┏━━
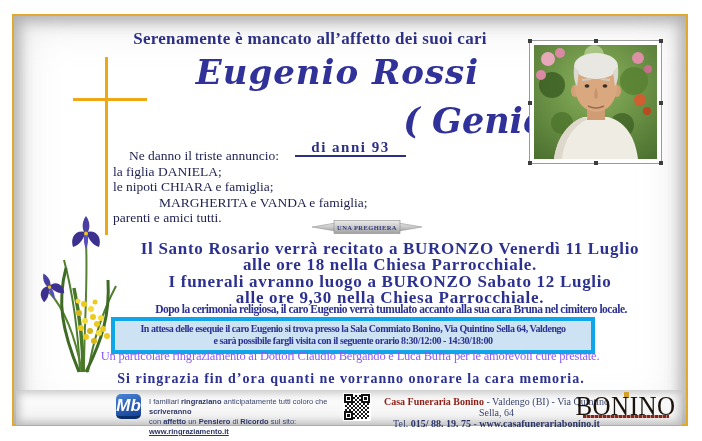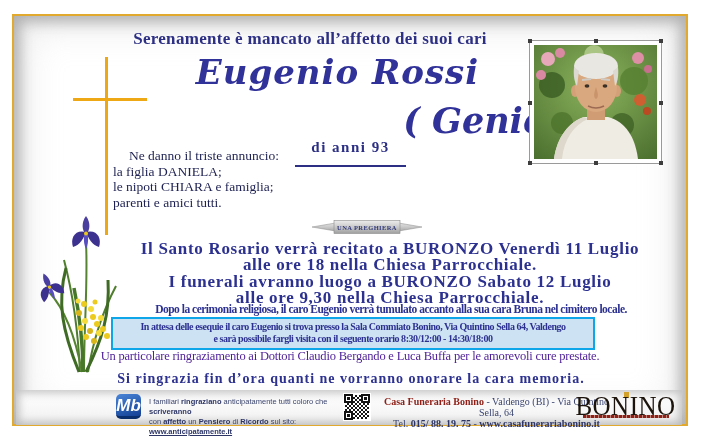"di anni 93" .age span { padding: 0 16px 10px -> 0 16px 0 }
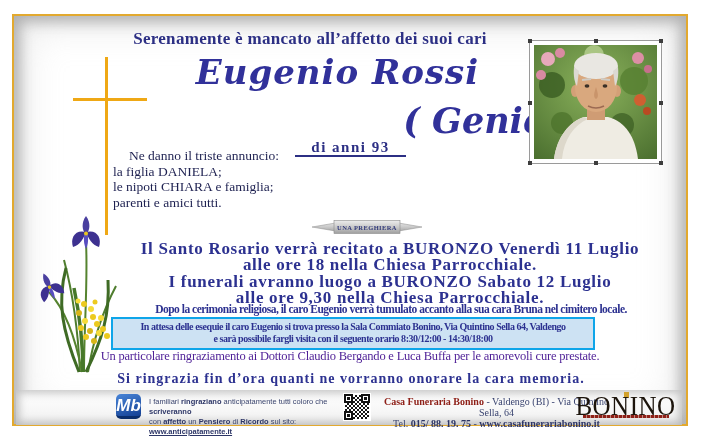"MARGHERITA e VANDA e famiglia;" div.indent2 { html: none -> <div>MARGHERITA e VANDA e famiglia;</div> }
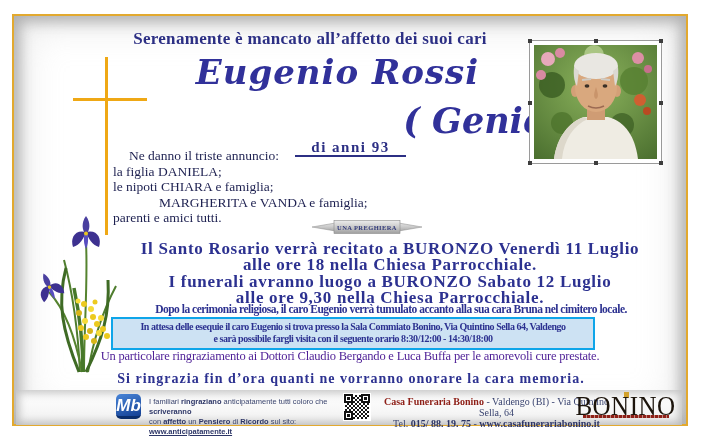"In attesa delle esequie il" .visit-box { border: 2px solid #0ea5e9 -> 4px solid #0ea5e9 }
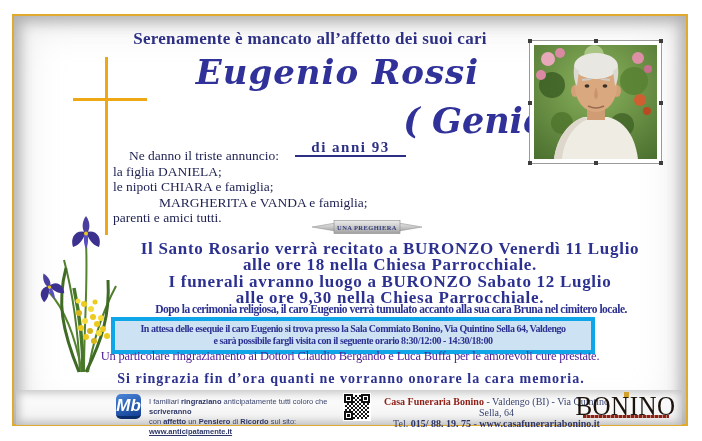"Un particolare ringraziamento ai Dottori" .thanks-doctors { color: #4c1d95 -> #8b5cf6 }
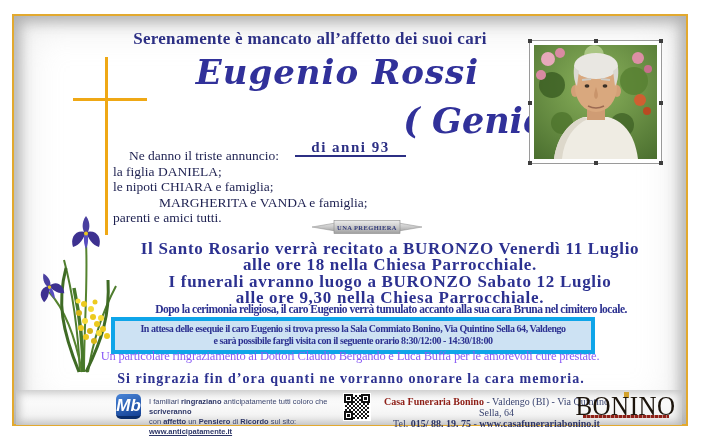"www.anticipatamente.it" span.site { text: www.anticipatamente.it -> www.ringraziamento.it }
┗━━
Word-for-word repeat, images excluded: return all the data.

● **Answer to this exercise**:
"di anni 93" .age span { padding: 0 16px 10px -> 0 16px 0 }
"MARGHERITA e VANDA e famiglia;" div.indent2 { html: none -> <div>MARGHERITA e VANDA e famiglia;</div> }
"In attesa delle esequie il" .visit-box { border: 2px solid #0ea5e9 -> 4px solid #0ea5e9 }
"Un particolare ringraziamento ai Dottori" .thanks-doctors { color: #4c1d95 -> #8b5cf6 }
"www.anticipatamente.it" span.site { text: www.anticipatamente.it -> www.ringraziamento.it }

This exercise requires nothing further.